> Exercise: Print nothing but the lines below starting at the line that holds "雨城区 | 中央补贴使用资金(不含报废): 0.53 -> 0.54" and ending at the line that holds "汉源县 | 计算: 44.880 -> 44.878", including both, each exactly as written.

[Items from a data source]
=== Begin Enclosure ===
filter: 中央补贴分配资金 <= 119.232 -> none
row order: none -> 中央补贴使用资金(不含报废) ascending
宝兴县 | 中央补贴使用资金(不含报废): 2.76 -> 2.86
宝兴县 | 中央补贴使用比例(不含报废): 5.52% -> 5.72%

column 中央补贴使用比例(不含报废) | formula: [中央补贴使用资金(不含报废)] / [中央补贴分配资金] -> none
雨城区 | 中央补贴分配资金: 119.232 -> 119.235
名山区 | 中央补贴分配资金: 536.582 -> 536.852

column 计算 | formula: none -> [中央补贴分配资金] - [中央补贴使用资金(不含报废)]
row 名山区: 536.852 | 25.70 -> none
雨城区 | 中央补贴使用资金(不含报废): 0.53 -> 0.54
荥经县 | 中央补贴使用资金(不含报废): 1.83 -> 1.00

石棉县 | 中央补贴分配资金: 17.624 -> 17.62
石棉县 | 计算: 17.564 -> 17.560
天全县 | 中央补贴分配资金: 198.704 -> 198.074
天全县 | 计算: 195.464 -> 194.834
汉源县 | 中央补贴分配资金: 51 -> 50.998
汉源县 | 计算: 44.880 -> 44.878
=== End Enclosure ===
=== Begin Enclosure ===
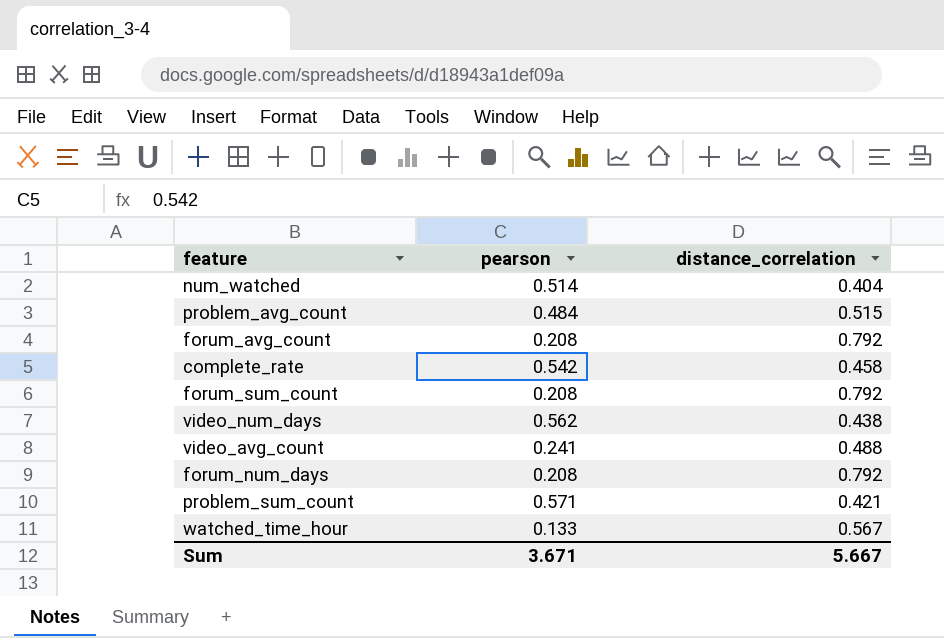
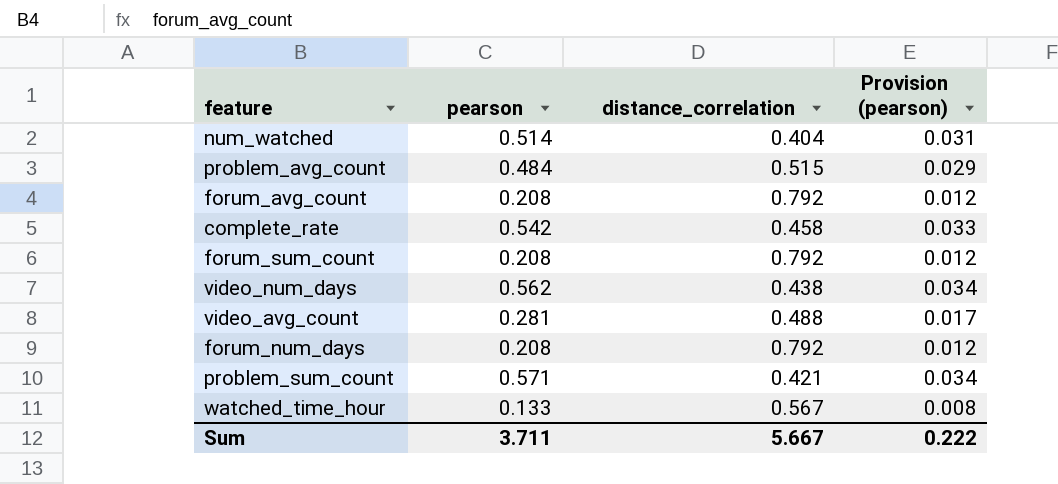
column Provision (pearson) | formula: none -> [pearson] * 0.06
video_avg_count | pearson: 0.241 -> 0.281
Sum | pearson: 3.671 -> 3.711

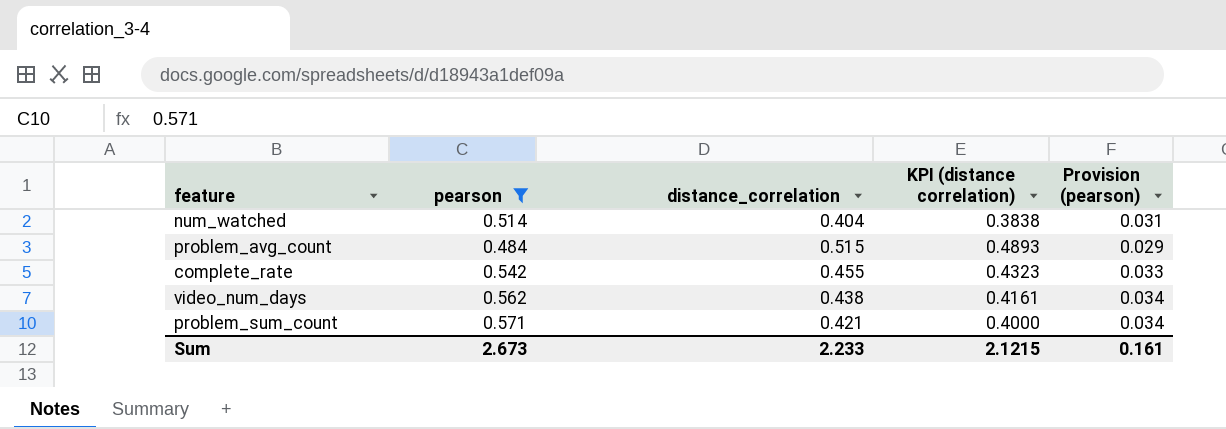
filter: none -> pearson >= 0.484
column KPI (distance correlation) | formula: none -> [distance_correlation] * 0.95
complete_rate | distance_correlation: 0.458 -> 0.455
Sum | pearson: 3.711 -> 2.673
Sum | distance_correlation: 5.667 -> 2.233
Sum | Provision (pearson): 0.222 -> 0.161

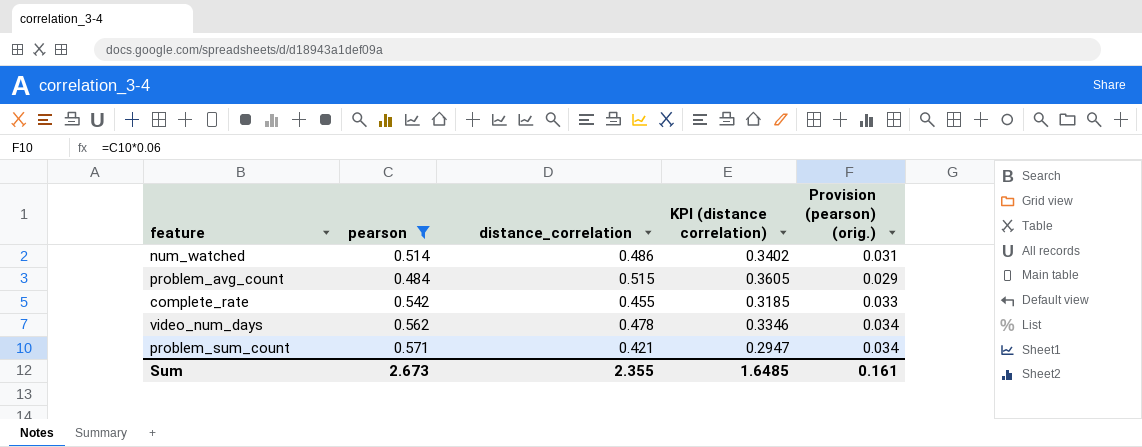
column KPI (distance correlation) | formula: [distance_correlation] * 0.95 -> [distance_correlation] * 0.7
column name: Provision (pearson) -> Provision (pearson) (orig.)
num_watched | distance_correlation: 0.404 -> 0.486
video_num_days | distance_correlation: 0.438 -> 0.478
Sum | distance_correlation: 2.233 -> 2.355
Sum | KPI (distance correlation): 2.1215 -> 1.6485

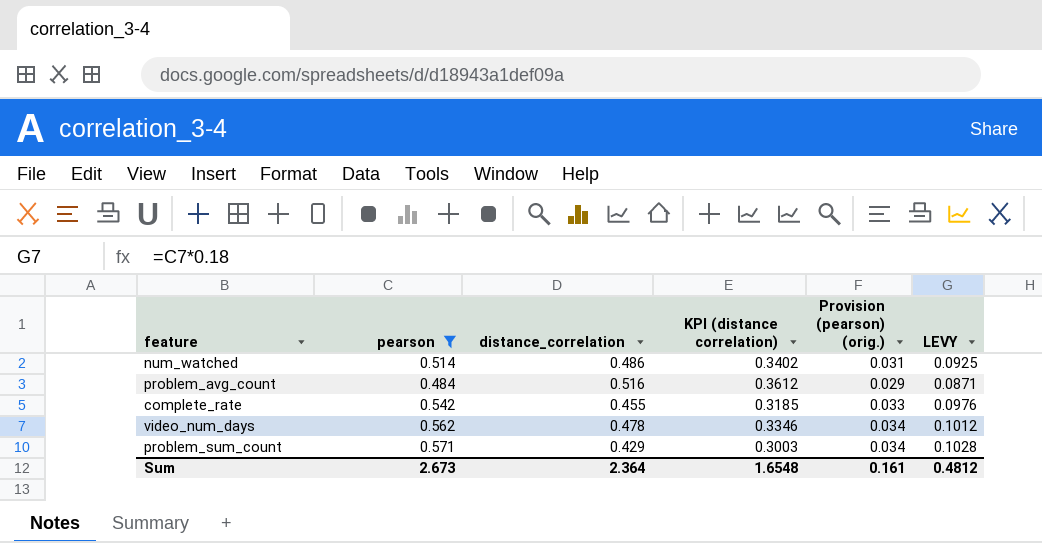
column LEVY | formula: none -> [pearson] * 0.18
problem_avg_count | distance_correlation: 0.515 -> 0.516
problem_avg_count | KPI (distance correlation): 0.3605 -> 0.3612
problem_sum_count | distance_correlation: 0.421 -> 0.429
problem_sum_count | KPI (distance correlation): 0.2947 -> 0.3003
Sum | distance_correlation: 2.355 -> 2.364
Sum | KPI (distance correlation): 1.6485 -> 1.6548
=== End Enclosure ===
> Exercise response:
雨城区 | 中央补贴使用资金(不含报废): 0.53 -> 0.54
荥经县 | 中央补贴使用资金(不含报废): 1.83 -> 1.00

石棉县 | 中央补贴分配资金: 17.624 -> 17.62
石棉县 | 计算: 17.564 -> 17.560
天全县 | 中央补贴分配资金: 198.704 -> 198.074
天全县 | 计算: 195.464 -> 194.834
汉源县 | 中央补贴分配资金: 51 -> 50.998
汉源县 | 计算: 44.880 -> 44.878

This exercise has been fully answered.